However, the Florida appellate courts have taken the lead in delving into the real issues surrounding the alleged “endorsements”, none of which are ever dated. In the recent opinion of Kelly v. Bank of New York as Trustee for CWALT, Inc. ALT 2007-25, Florida 1st District Court of Appeal Case No. 1D13-2778 (opinion issued July 14, 2015), the Court reversed the final judgment of foreclosure finding that BNY had failed to prove standing on multiple grounds, and despite testimony from the representative of a prior servicer that the “collateral file” was sent to foreclosure counsel prior to the filing of the Complaint.
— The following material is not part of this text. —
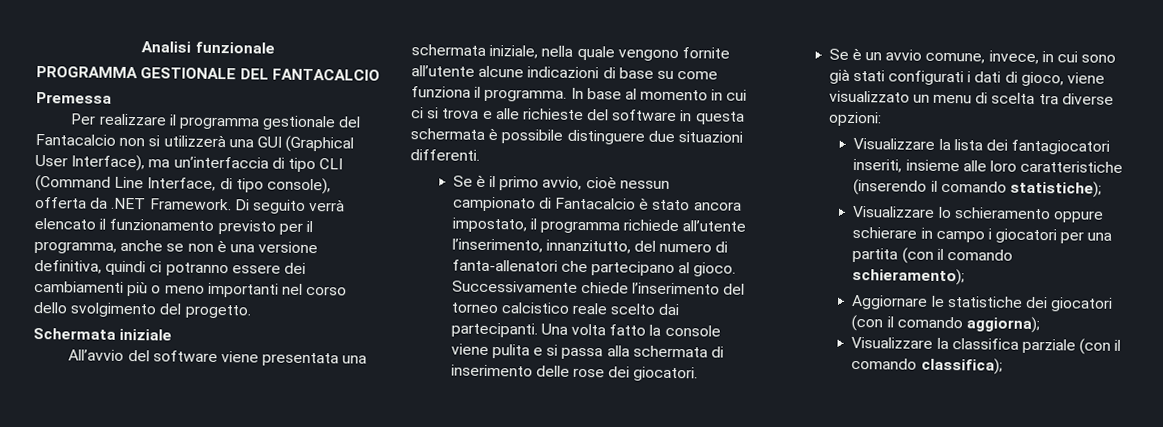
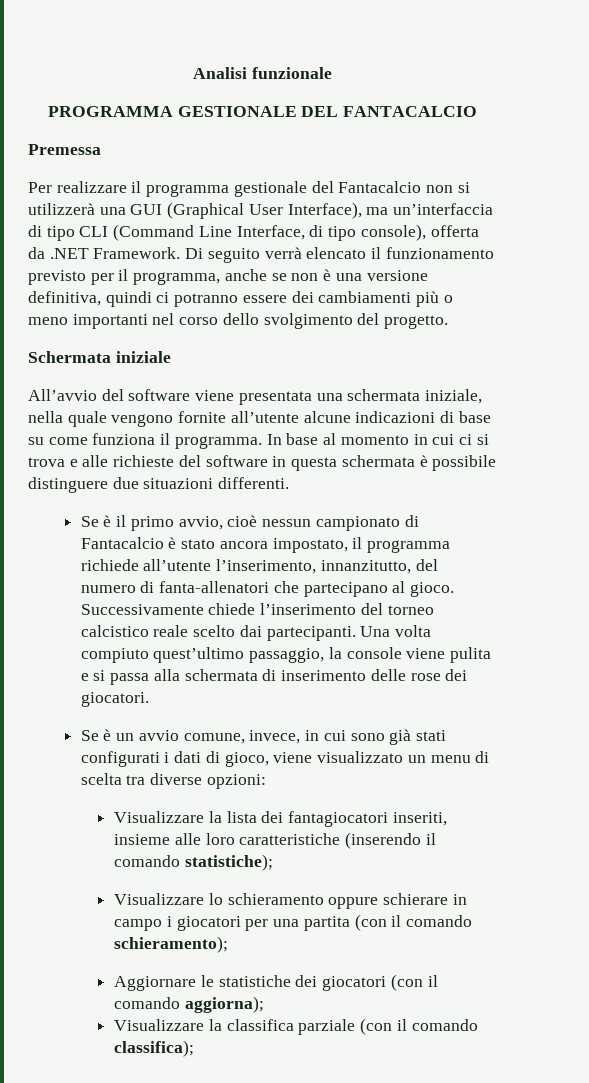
- Una volta fatto la console viene pulita e si passa alla schermata di inserimento delle rose dei giocatori.
+ Una volta compiuto quest’ultimo passaggio, la console viene pulita e si passa alla schermata di inserimento delle rose dei giocatori.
The Court held that where the plaintiff files the original note after filing suit, an undated blank endorsement on the note is insufficient to prove standing at the time the initial complaint was filed, citing to Tilus v. AS Michai LLC, 161 So.3d 1284 at 1286 (Fla. 4th DCA 2015). The Court further held that when a plaintiff asserts standing based on an undated endorsement, it must show that the endorsement occurred before the filing of the complaint through additional evidence, citing to Lloyd v. Bank of NY Mellon, 160 So.3d 513 at 515 (Fla. 4th DCA 2015).

The Court found that the only “additional evidence” was the testimony from a mortgage resolution associate for a prior servicer who did not testify as to when the endorsement occurred. The fact that the testimony established only that the original plaintiff was in possession of the note at the time the complaint was filed was not enough to establish standing in the absence of evidence as to when the endorsement occurred.

We have found that in addition to these stamps not being dated, there are often situations where (a) the stamp is not even on the signature page of the note but was placed on the back of one of the pages; (b) the alleged signor of the stamp was not an employee of the entity whose name appears with the stamp; (c) that the signature on the stamp is one of many variations of the signature of the signer; and (d) that there are multiple versions of the note, both with and without stamps and filed at different stages of the litigation.

Just two days ago, the Florida 4th District Court of Appeal issued its opinion in Perez v. Deutsche Bank National Trust Company, etc., Case No. 4D13-4812, which reversed another final judgment of foreclosure involving Ocwen where the representative testified that the note was provided to Deutsche Bank at the time that the securitization trust was created in connection with the PSA. However, the representative did not know when Ocwen requested the note.

The Court held that Deutsche Bank failed to establish standing because no evidence was introduced showing that the note was transferred to Deutsche Bank prior to the inception of the lawsuit. Like prior cases, the “endorsement” was undated. The representative was unable to testify when the note was endorsed, and the PSA was not introduced into evidence. The Court also held that even if the PSA had been introduced into evidence, this would be insufficient to establish standing as there was no evidence that the indorsee had the intent to transfer any interest to the trustee, citing to Balch v. LaSalle Bank, N.A., 2015 WL 641534 (Fla. 4th DCA, Aug. 5, 2015).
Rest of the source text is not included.